FDA Nod for Adjuvant Pembrolizumab in Kidney Cancer 

Sharon Worcester

November 18, 2021

Pembrolizumab (Keytruda) has been granted approval from the US Food and Drug Administration for use as an adjuvant treatment following surgery in certain patients with renal cell carcinoma (RCC), making it the first immunotherapy to have this indication.  

Specifically, the approval is for the adjuvant treatment of patients with RCC who are at intermediate or high risk for recurrence after nephrectomy or after nephrectomy and resection of metastatic lesions.

The approval is based on findings from the pivotal phase 3 KEYNOTE-564 trial, which  showed a 32% reduction in the risk for disease recurrence or death with pembrolizumab vs placebo in this patient population (hazard ratio, 0.68).

There have previously been "no options for adjuvant therapy to reduce the risk of recurrence that have high levels of supporting evidence," the authors noted when this trial published in August in the New England Journal of Medicine. These trial results "herald the dawn of a new era in the treatment of renal cell carcinoma," commented Rana McKay, MD, a medical oncologist at the University of California San Diego Health, writing in an accompanying editorial.

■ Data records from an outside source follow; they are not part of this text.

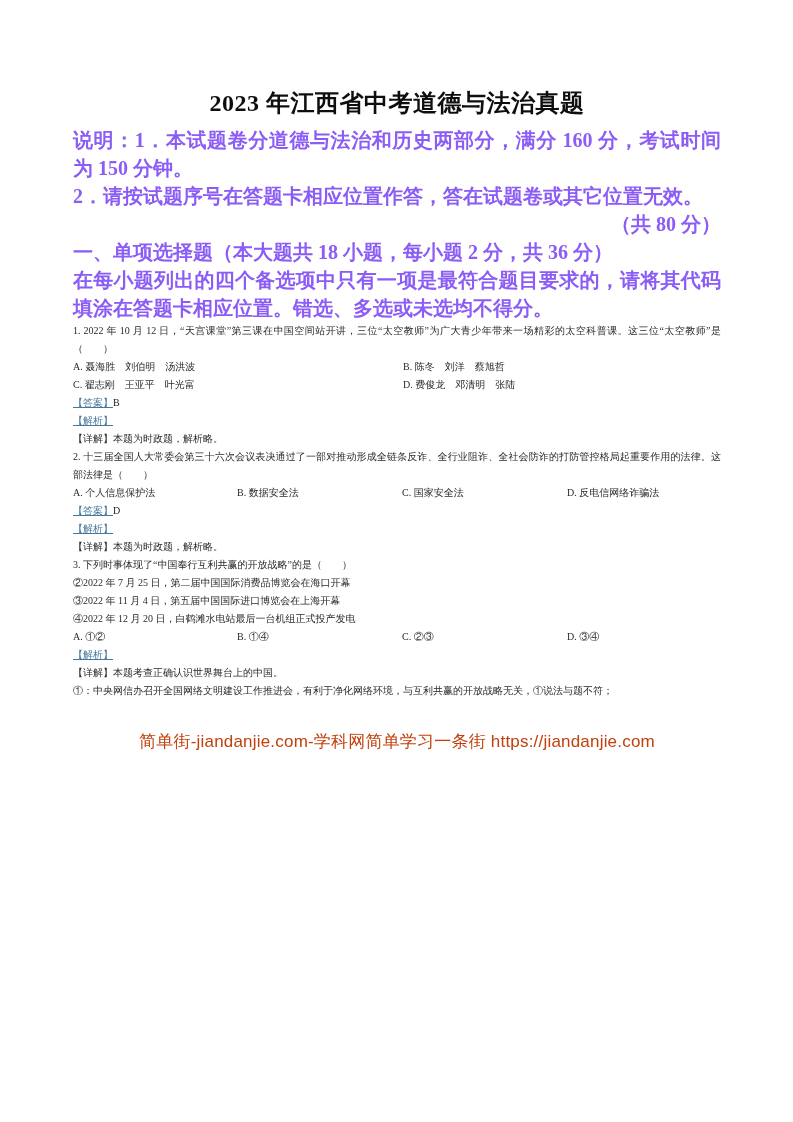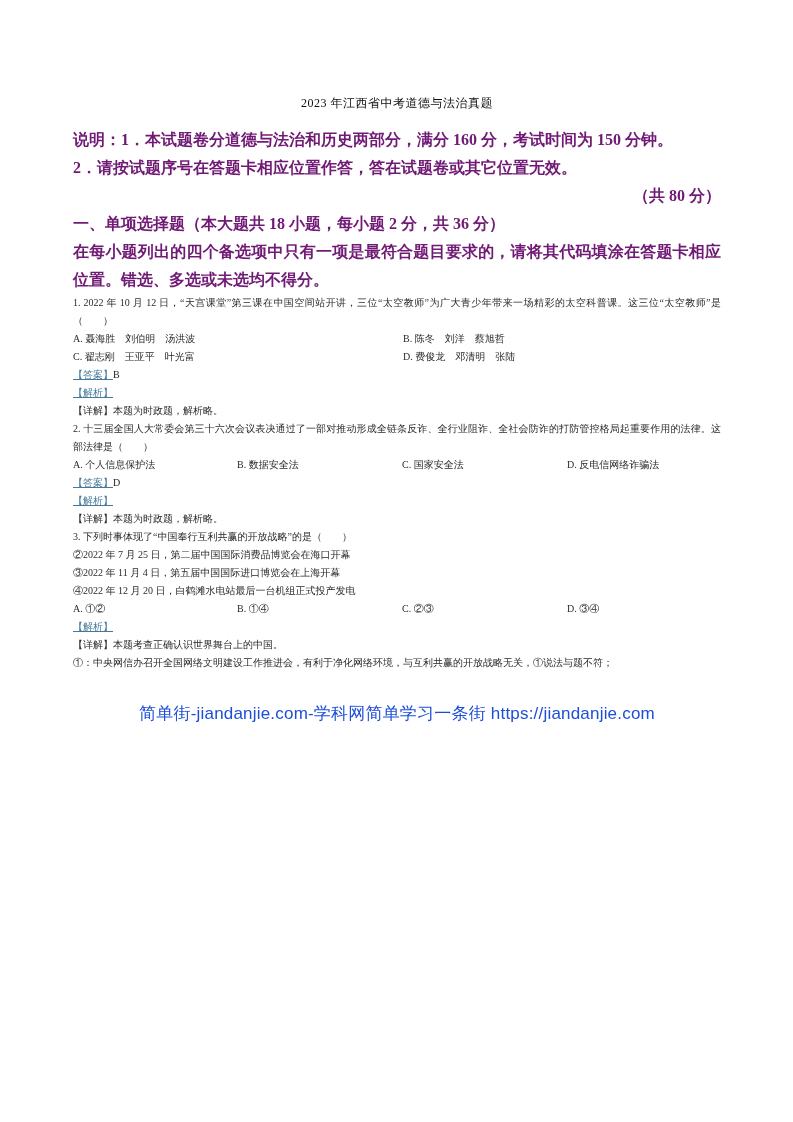"2023 年江西省中考道德与法治真题" .title { font-size: 12px -> 24px; font-weight: 400 -> 700 }
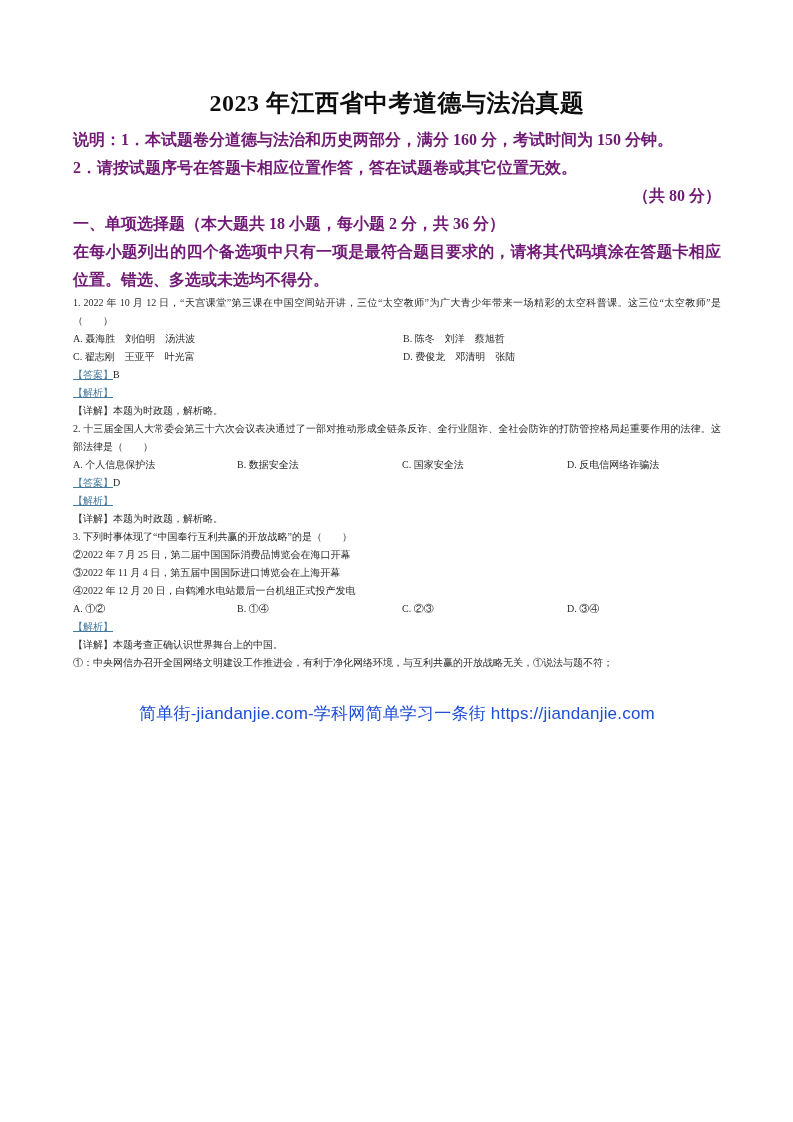"说明：1．本试题卷分道德与法治和历史两部分，满分 160 分，考试时间为 150" .hd { color: #701a75 -> #8b5cf6; font-size: 16px -> 20px }
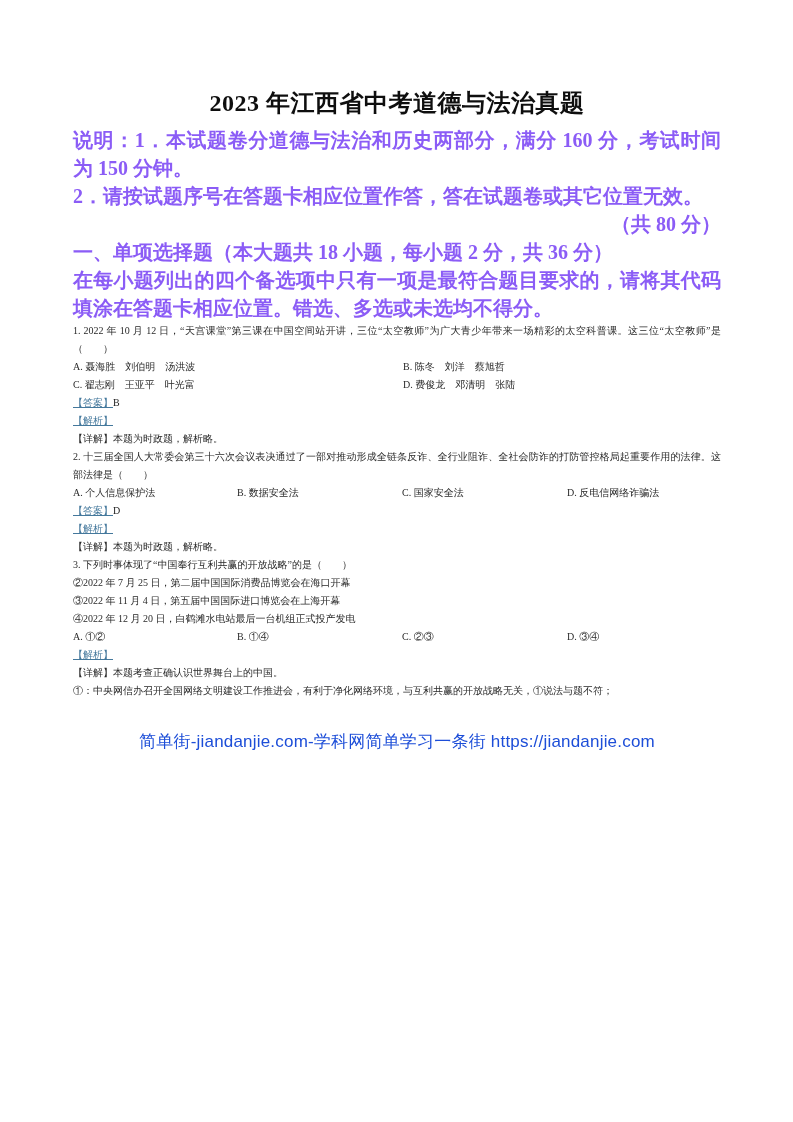"简单街-jiandanjie.com-学科网简单学习一条街" .footer { color: #1d4ed8 -> #c2410c }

This new option "may address a critical unmet treatment need and has the potential to become a new standard of care in the adjuvant setting for appropriately selected patients," commented study author Toni K. Choueiri, MD, in a press release about the approval. Choueiri is director the Lank Center for Genitourinary Oncology at Dana-Farber Cancer Institute in Boston, Massachusetts and a professor of medicine at Harvard Medical School.

The median duration of exposure to Keytruda in the KEYNOTE-564 trial was 11.2 months. Serious adverse reactions occurred in 20% of patients, and included acute kidney injury, adrenal insufficiency, pneumonia, colitis, and diabetic ketoacidosis (each occurring in 1% of patients). Fatal adverse reactions occurred in 0.2% of, including one case of pneumonia.

The trial will continue to assess overall survival (OS) as a secondary outcome measure.

During a discussion of the trial results at the American Society of Clinical Oncology meeting this past June, McKay noted the importance of the disease-free survival clinical benefit, but she also stressed the importance of longer follow-up for OS data.

Any decision to administer adjuvant therapy "needs to take into account the potential benefits of therapy with regards to curability and survival, balanced with the risks of treatment, including toxicities, impact on quality of life, and also financial cost," she said at the time.

Sharon Worcester is an award-winning medical journalist at MDedge News, part of the Medscape Professional Network.